There is a clear difference between replicating something and critiquing it. It’s not enough to simply present misery as miserable and exploitation as exploitative. Reproduction is not, in and of itself, a critical commentary. A critique must actually center on characters exploring, challenging, changing or struggling with oppressive social systems.
But the game stories we’ve been discussing in this episode do not center or focus on women’s struggles, women’s perseverance or women’s survival in the face of oppression. Nor are these narratives seriously interested in any sort of critical analysis or exploration of the emotional ramifications of violence against women on either a cultural or an interpersonal level.

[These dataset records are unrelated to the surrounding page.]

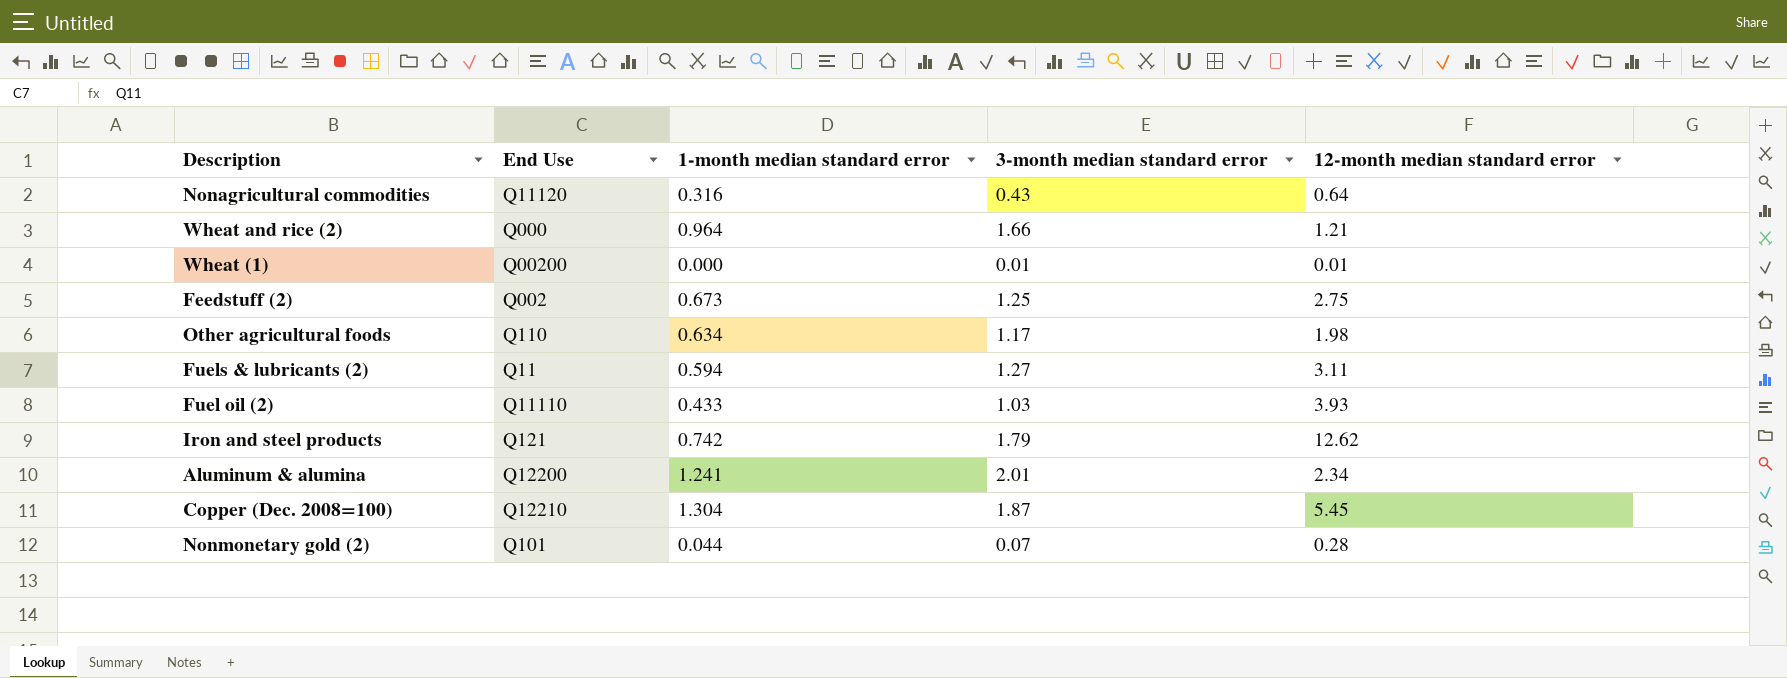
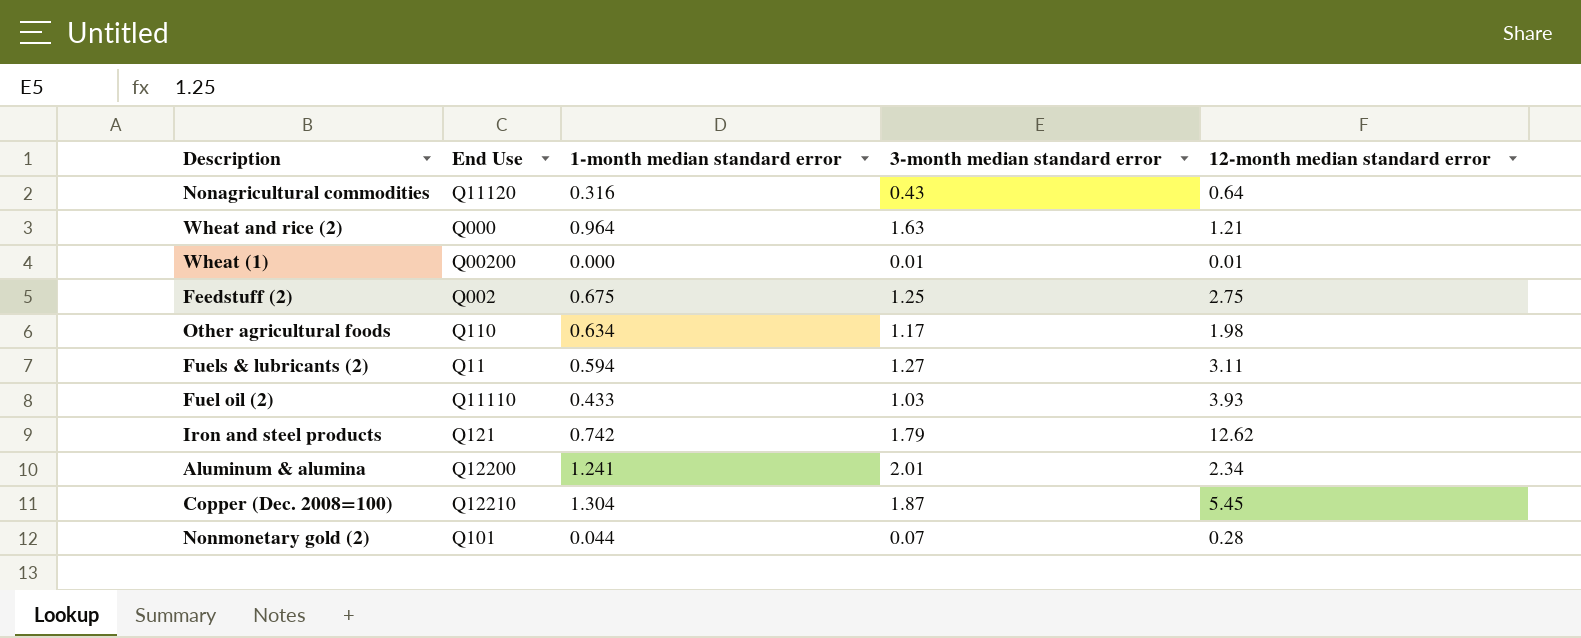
Wheat and rice (2) | 3-month median standard error: 1.66 -> 1.63
Feedstuff (2) | 1-month median standard error: 0.673 -> 0.675

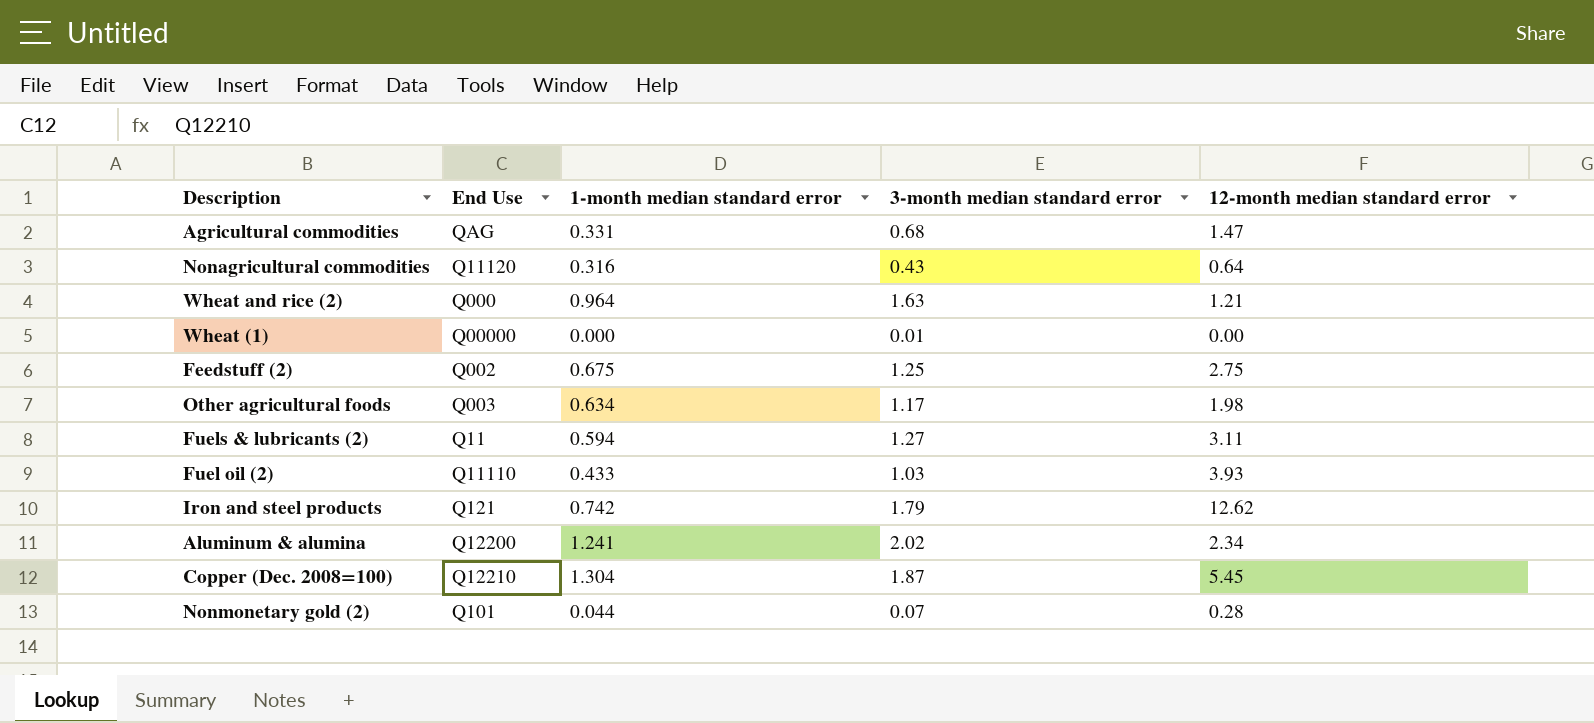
row Agricultural commodities: none -> QAG | 0.331 | 0.68 | 1.47
Wheat (1) | End Use: Q00200 -> Q00000
Wheat (1) | 12-month median standard error: 0.01 -> 0.00
Other agricultural foods | End Use: Q110 -> Q003
Aluminum & alumina | 3-month median standard error: 2.01 -> 2.02

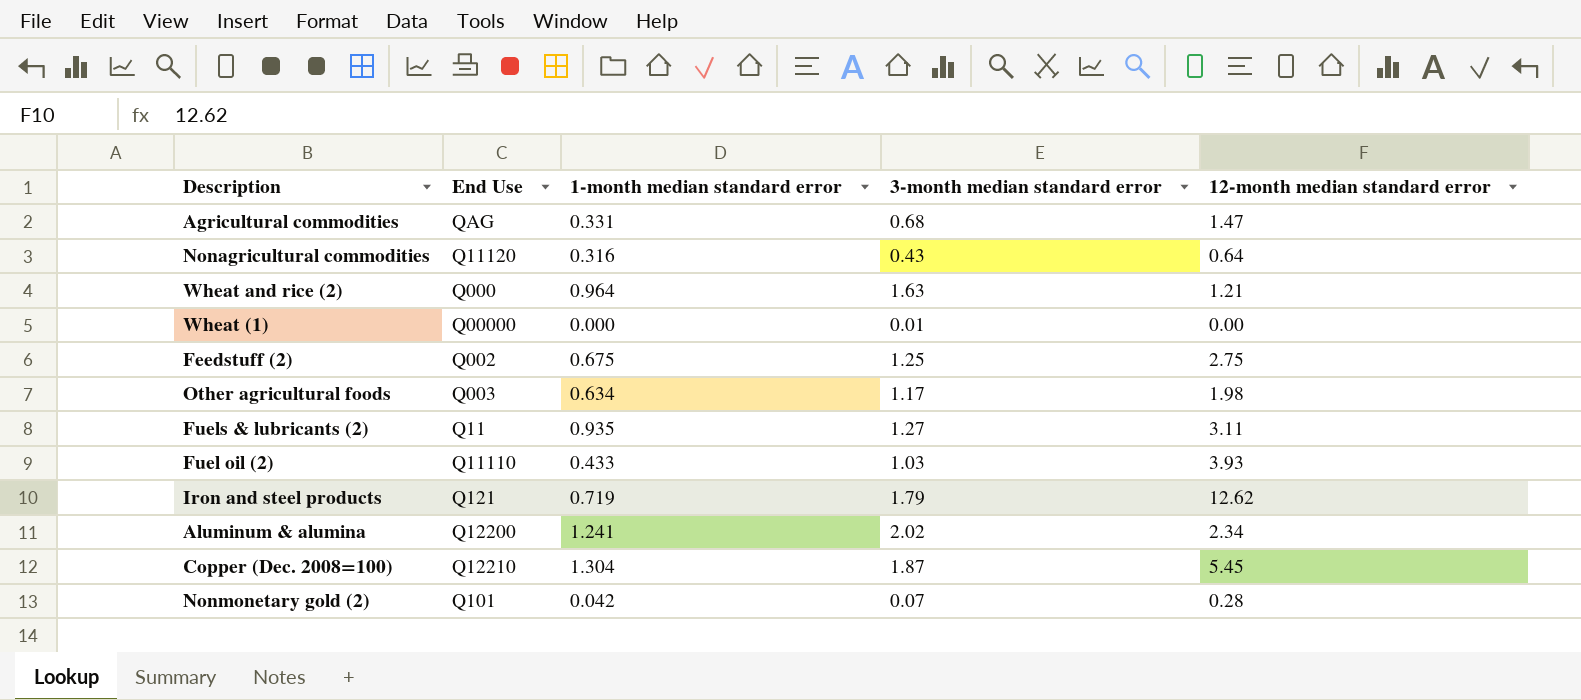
Fuels & lubricants (2) | 1-month median standard error: 0.594 -> 0.935
Iron and steel products | 1-month median standard error: 0.742 -> 0.719
Nonmonetary gold (2) | 1-month median standard error: 0.044 -> 0.042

The truth is that these games do not expose some kind of “gritty reality” of women’s lives or sexual trauma, but instead sanitise violence against women and make it comfortably consumable.
Now, to be clear, I’m certainly not saying stories seriously examining the issues surrounding domestic or sexual violence are off limits for interactive media – however if game makers do attempt to address these themes, they need to approach the topic with the subtlety, gravity and respect that the subject deserves.
Though not about the abuse of women, the 2012 indie title Papo & Yo is an example of a game that respectfully deals with the very serious issue of alcoholism and domestic violence against children.
The game does so by telling its story from the point of view of a protagonist directly affected by the trauma of abuse, not someone on the outside coming to their rescue. It focuses on the journey of a figure who is struggling through a traumatic situation and attempting to deal with the repercussions of violence. It makes that struggle to cope and survive central to both the narrative and gameplay – not peripheral set dressing to a story about something else. And critically, the game employs powerful metaphoric imagery to make its point instead of relying solely on sensationalized or exploitative depictions of the abuse itself.
Papo & Yo is an intense and at times gut-wrenching game that doesn’t sugarcoat or glamorize violence. In this way it’s an honest and emotionally resonant experience for players.